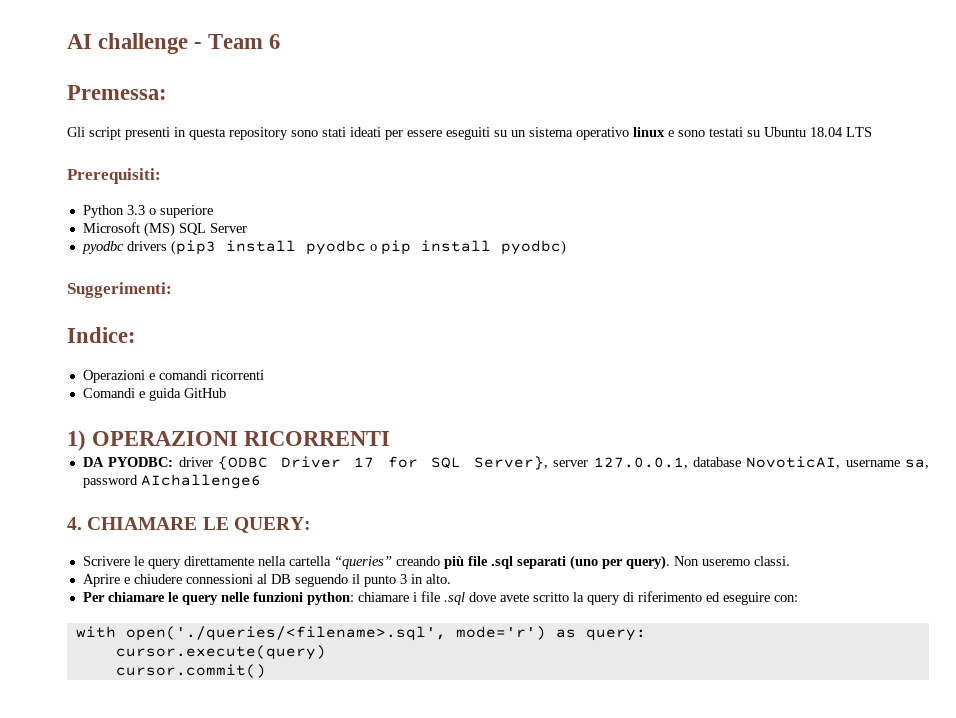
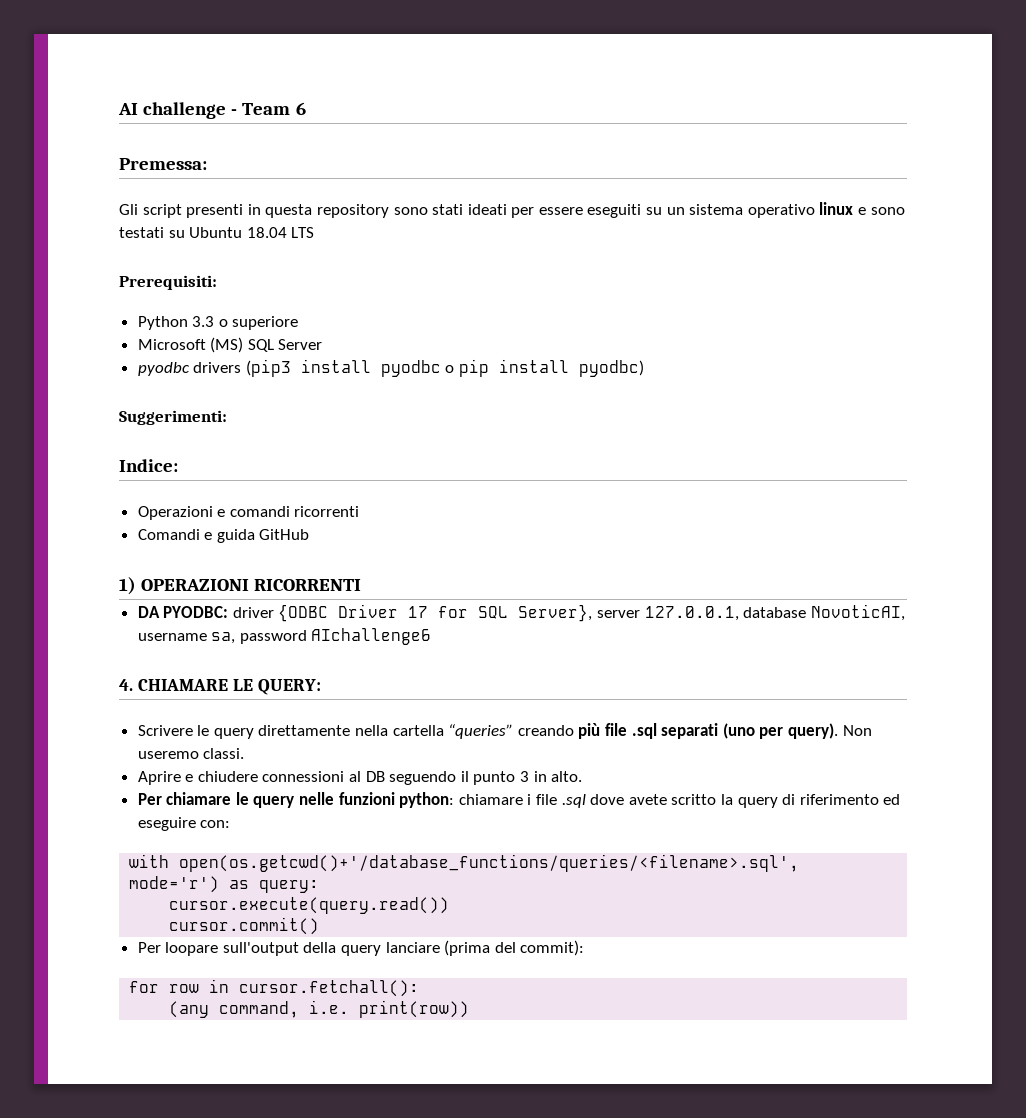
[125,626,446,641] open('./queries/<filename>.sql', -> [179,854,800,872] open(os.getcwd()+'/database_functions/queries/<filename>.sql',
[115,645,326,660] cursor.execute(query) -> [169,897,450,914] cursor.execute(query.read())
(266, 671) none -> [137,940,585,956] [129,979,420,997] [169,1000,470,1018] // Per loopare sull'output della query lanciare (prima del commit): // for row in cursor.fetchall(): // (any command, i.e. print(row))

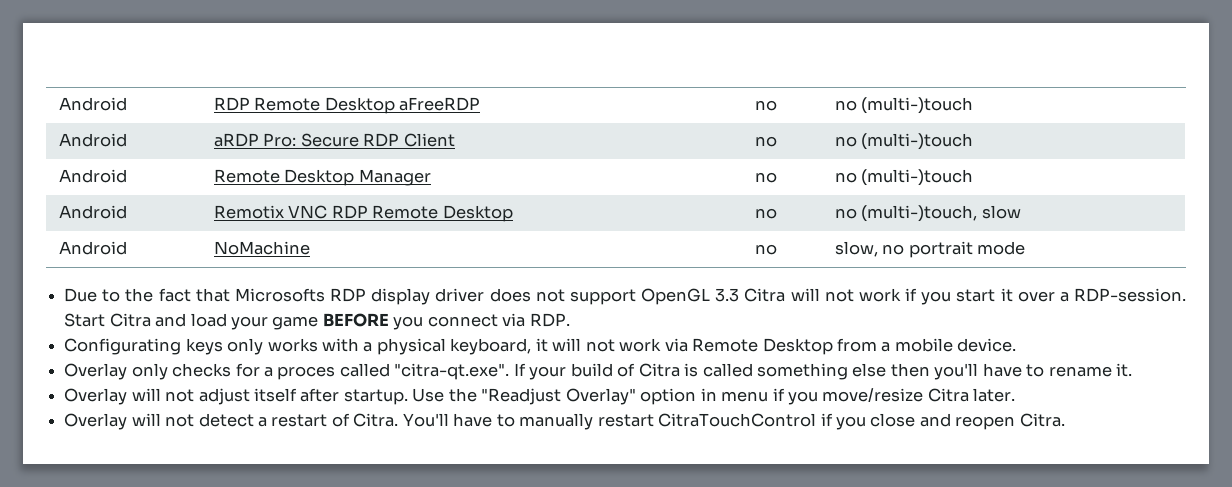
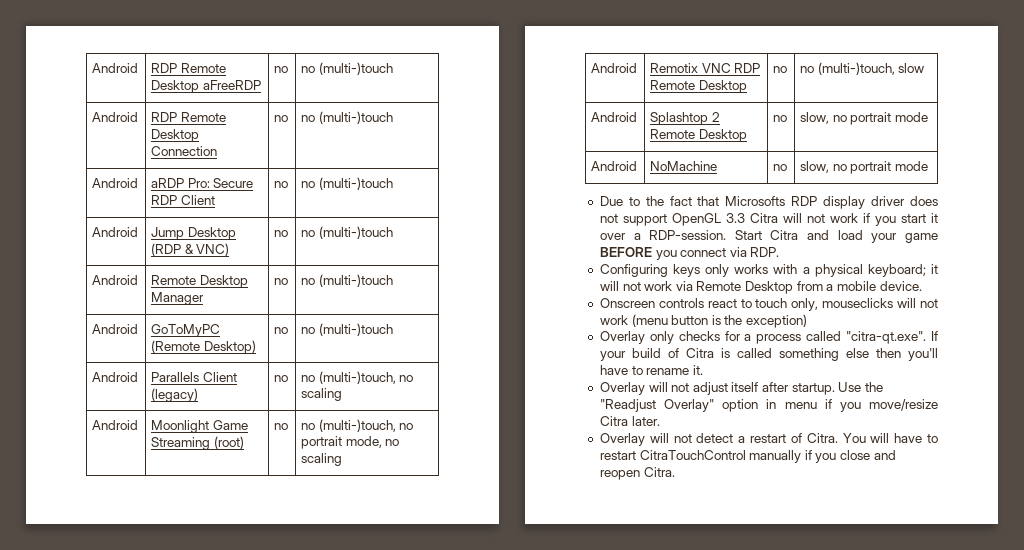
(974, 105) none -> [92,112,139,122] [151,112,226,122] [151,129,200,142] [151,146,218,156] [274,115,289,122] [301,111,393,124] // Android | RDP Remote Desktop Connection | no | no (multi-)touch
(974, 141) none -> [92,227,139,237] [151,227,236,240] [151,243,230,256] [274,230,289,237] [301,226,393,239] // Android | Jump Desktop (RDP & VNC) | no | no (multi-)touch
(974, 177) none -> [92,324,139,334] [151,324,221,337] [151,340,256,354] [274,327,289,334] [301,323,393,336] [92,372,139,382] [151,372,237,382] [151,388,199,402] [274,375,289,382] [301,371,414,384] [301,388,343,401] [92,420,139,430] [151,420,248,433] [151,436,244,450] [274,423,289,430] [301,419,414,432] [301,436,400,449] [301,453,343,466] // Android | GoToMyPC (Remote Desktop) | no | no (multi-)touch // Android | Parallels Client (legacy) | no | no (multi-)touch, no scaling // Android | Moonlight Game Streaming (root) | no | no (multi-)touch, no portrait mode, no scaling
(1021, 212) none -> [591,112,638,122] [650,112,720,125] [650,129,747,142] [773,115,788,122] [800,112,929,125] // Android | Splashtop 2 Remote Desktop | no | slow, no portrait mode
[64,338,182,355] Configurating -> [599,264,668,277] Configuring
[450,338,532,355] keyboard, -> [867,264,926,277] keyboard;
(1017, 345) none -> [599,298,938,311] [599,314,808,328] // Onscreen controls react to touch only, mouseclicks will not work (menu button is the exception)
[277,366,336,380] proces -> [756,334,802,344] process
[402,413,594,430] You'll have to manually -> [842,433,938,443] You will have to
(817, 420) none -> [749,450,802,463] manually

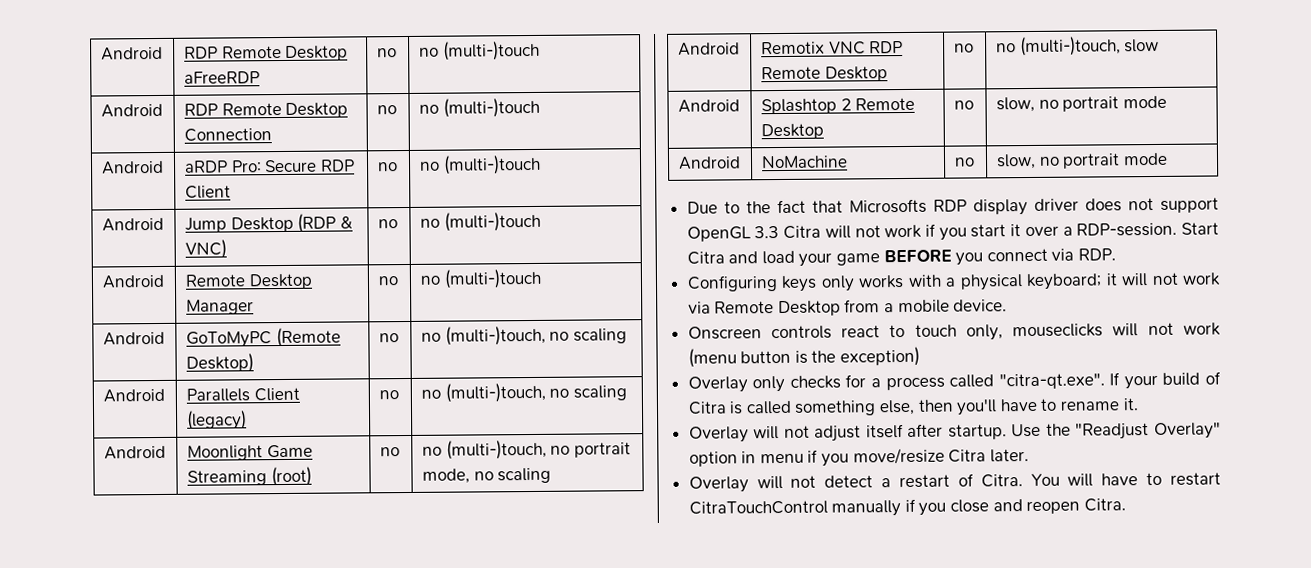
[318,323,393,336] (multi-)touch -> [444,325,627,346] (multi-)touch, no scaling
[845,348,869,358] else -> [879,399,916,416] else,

WHAT TO WORK ON ->
Only the records, copied exactly and without pictures, should make up the answer.

SOLVED PROBLEM ->
[125,626,446,641] open('./queries/<filename>.sql', -> [179,854,800,872] open(os.getcwd()+'/database_functions/queries/<filename>.sql',
[115,645,326,660] cursor.execute(query) -> [169,897,450,914] cursor.execute(query.read())
(266, 671) none -> [137,940,585,956] [129,979,420,997] [169,1000,470,1018] // Per loopare sull'output della query lanciare (prima del commit): // for row in cursor.fetchall(): // (any command, i.e. print(row))

(974, 105) none -> [92,112,139,122] [151,112,226,122] [151,129,200,142] [151,146,218,156] [274,115,289,122] [301,111,393,124] // Android | RDP Remote Desktop Connection | no | no (multi-)touch
(974, 141) none -> [92,227,139,237] [151,227,236,240] [151,243,230,256] [274,230,289,237] [301,226,393,239] // Android | Jump Desktop (RDP & VNC) | no | no (multi-)touch
(974, 177) none -> [92,324,139,334] [151,324,221,337] [151,340,256,354] [274,327,289,334] [301,323,393,336] [92,372,139,382] [151,372,237,382] [151,388,199,402] [274,375,289,382] [301,371,414,384] [301,388,343,401] [92,420,139,430] [151,420,248,433] [151,436,244,450] [274,423,289,430] [301,419,414,432] [301,436,400,449] [301,453,343,466] // Android | GoToMyPC (Remote Desktop) | no | no (multi-)touch // Android | Parallels Client (legacy) | no | no (multi-)touch, no scaling // Android | Moonlight Game Streaming (root) | no | no (multi-)touch, no portrait mode, no scaling
(1021, 212) none -> [591,112,638,122] [650,112,720,125] [650,129,747,142] [773,115,788,122] [800,112,929,125] // Android | Splashtop 2 Remote Desktop | no | slow, no portrait mode
[64,338,182,355] Configurating -> [599,264,668,277] Configuring
[450,338,532,355] keyboard, -> [867,264,926,277] keyboard;
(1017, 345) none -> [599,298,938,311] [599,314,808,328] // Onscreen controls react to touch only, mouseclicks will not work (menu button is the exception)
[277,366,336,380] proces -> [756,334,802,344] process
[402,413,594,430] You'll have to manually -> [842,433,938,443] You will have to
(817, 420) none -> [749,450,802,463] manually

[318,323,393,336] (multi-)touch -> [444,325,627,346] (multi-)touch, no scaling
[845,348,869,358] else -> [879,399,916,416] else,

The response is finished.